現代社会で身体というものが周囲にどのように見られ扱われているのかを、ブラックコメディの形で風刺しつつ、実は見られる側の個人が、そうした固定観念に加担しているということも突きつけてくる。
人間という“自然”からの壮絶な反撃
監督と共闘する形で、各々の“女性の監獄”をぶち破る体当たりの快演/怪演を見せた『ベイビーガール』のN・キッドマンと本作のD・ムーアは双璧だ。また前者の先行例がヴァーホーヴェンだとしたら、本作の主な参照先は『TITANE』と同じくクローネンバーグ。ボディホラーの造形法で若さと美貌への過剰な執着という病理を扱いグロテスクな可視化を極めた。
旧来の定型的な美の領域ではいまAIが人間の仕事を侵略しつつある。本作は生身の俳優が捨て身で行った人間性の抵抗の歌でもある。
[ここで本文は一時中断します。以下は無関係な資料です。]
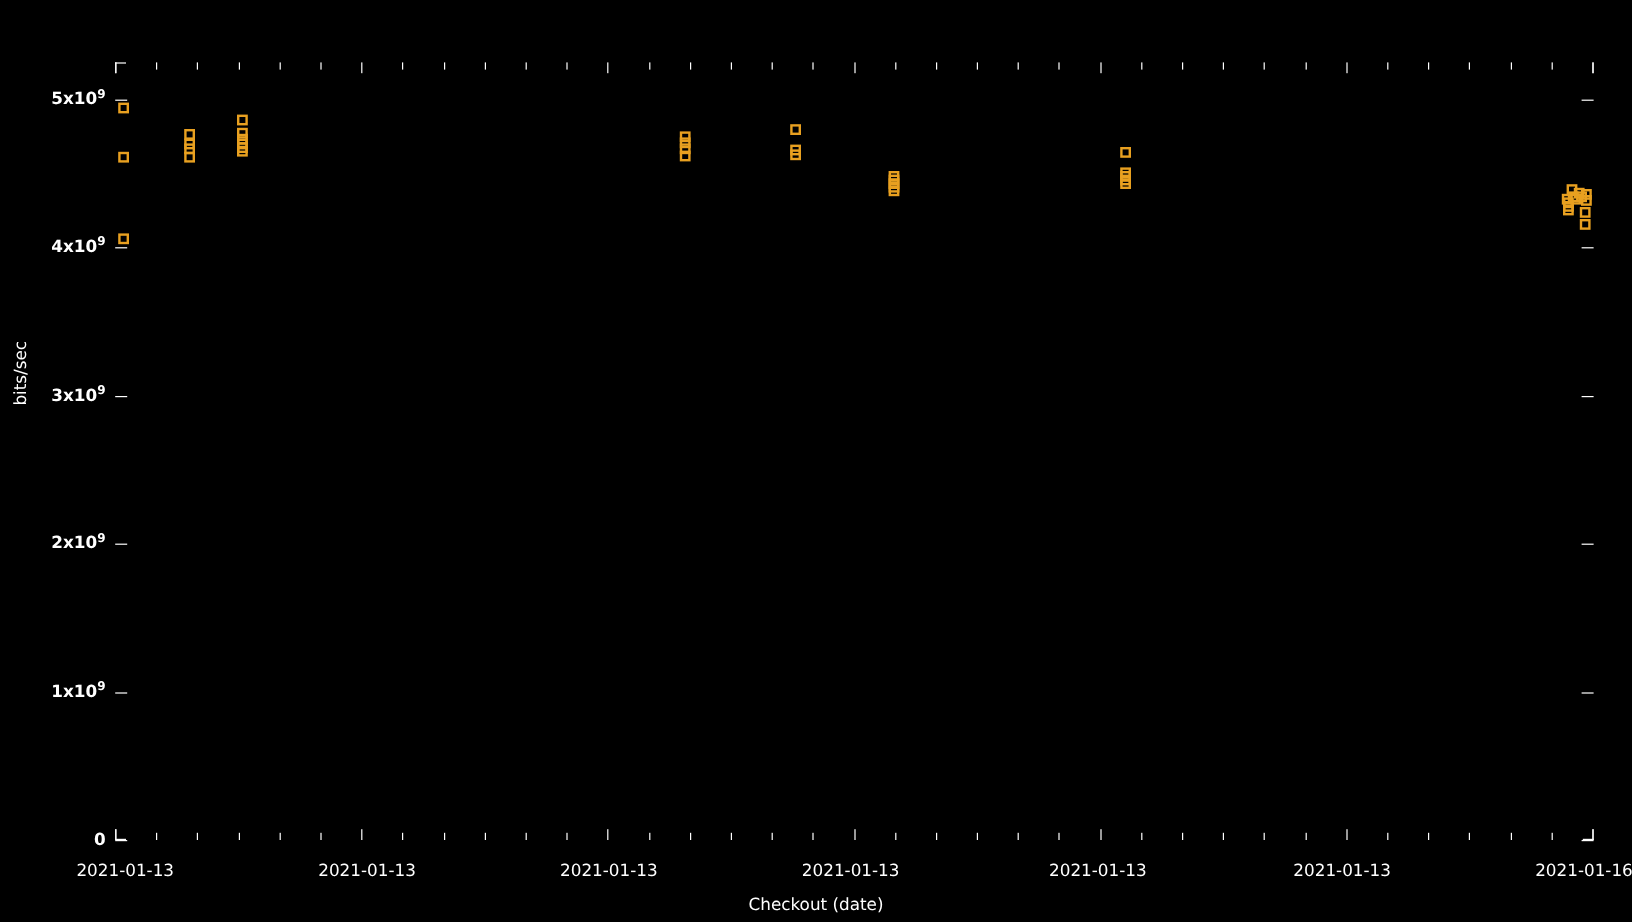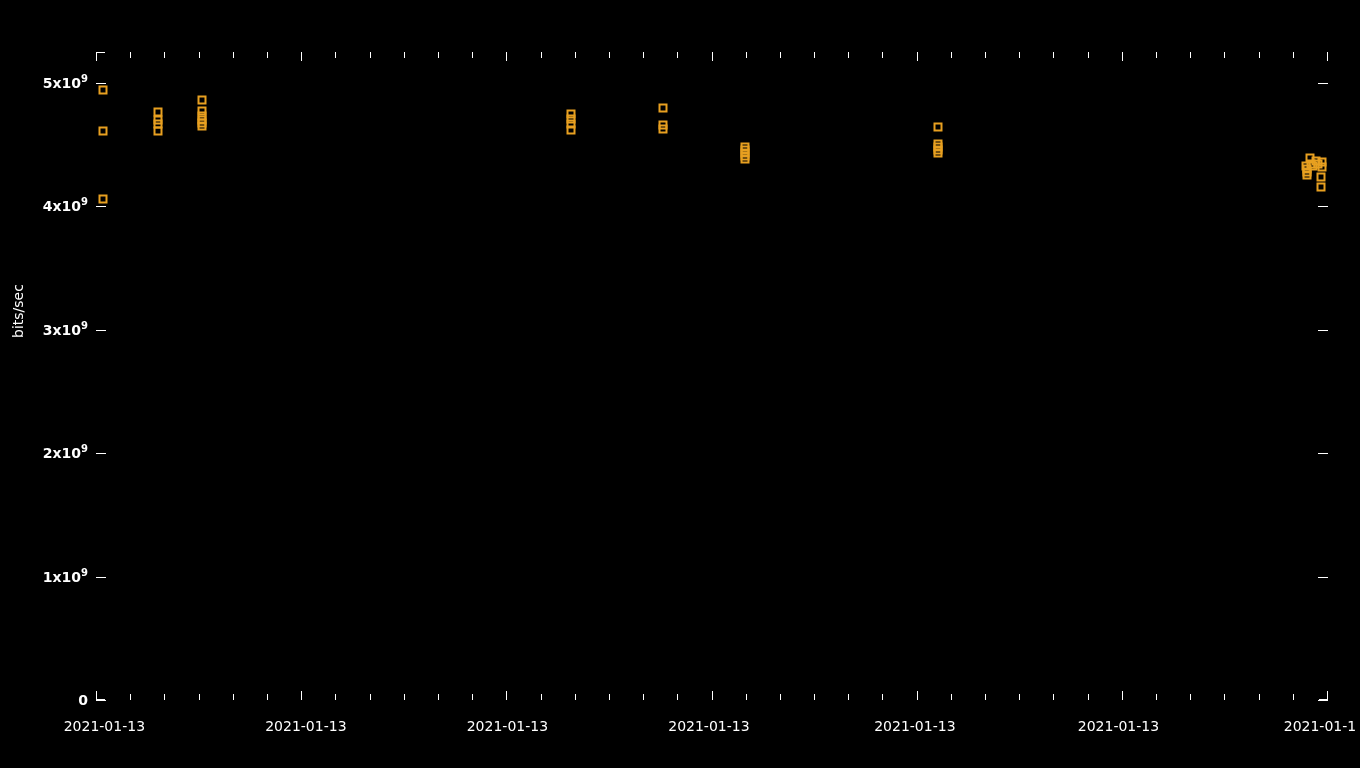"2021-01-1" div.xlabel-text { text: 2021-01-1 -> 2021-01-16 }
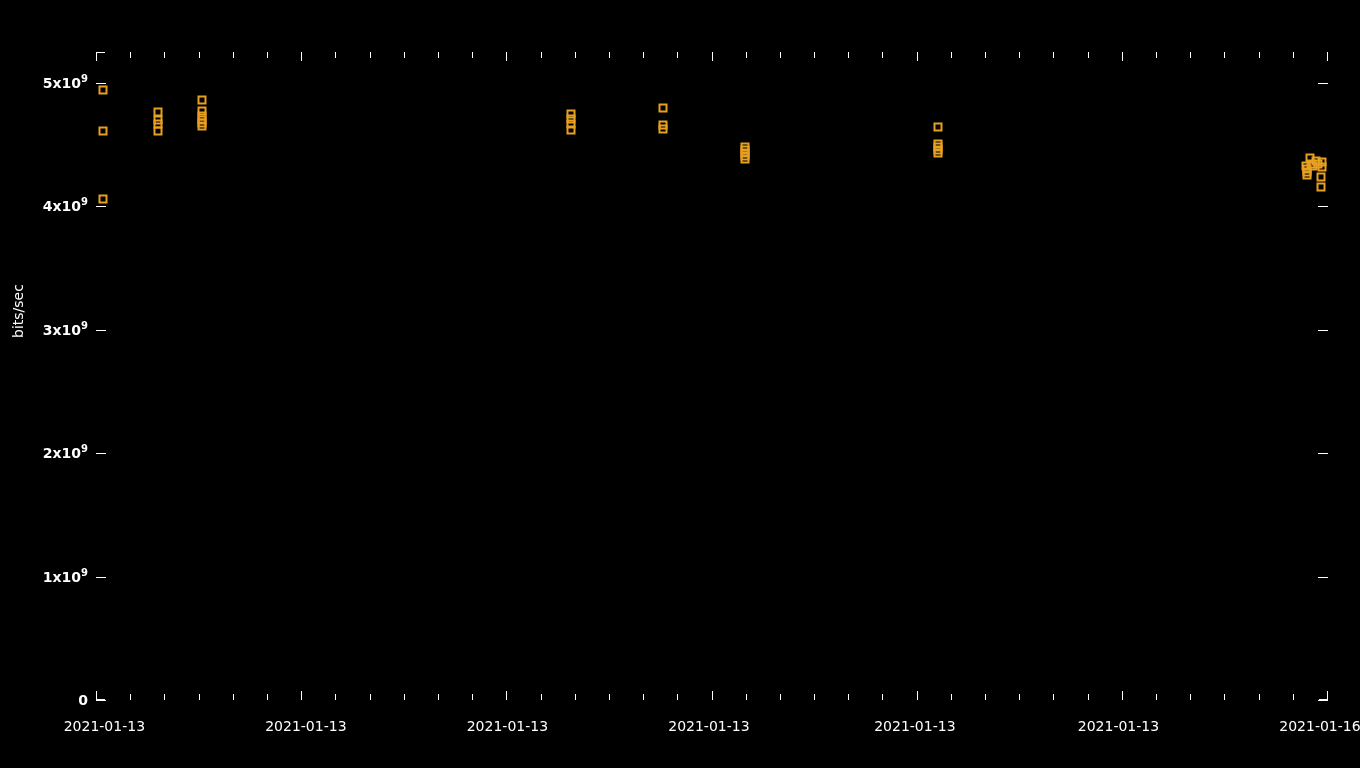"Checkout (date)" div.axis-caption-x { html: none -> <div>Checkout (date)</div> }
物語の原型は『ドリアン・グレイの肖像』だろうが、エイジングを業界に問う主人公エリザベスは『サンセット大通り』のノーマの現在形とも言えよう。
若さと美の追求→キワモノ的狂気の快感に溺れ完全に理性を失う
間違いなく2024年の「最怪作」。人気スターながら年齢と共にキャリアが危うくなる主人公のリアルを、完璧な演出で見せたオープニングから完全没入。主人公が若さを取り戻すために試す「処方」の怪しさ、美術を含めた映像全体のスタイリッシュさ&エグさ、音楽のノリの良さ、すべてが一体化し、不思議の迷宮に入り込んでいくのは『ブラック・スワン』に近いかも。
何となく察しがつく後半も、デミ・ムーアのリミッター外した怪演とともに、予想をはるかに上回るトンデモ展開に唖然&呆然。
若さと美への執着の哀しさがわかりやすく貫かれているので、ホラーながらテーマが心の奥底に突き刺さってきて怖い! そして面白い! これこそ映画!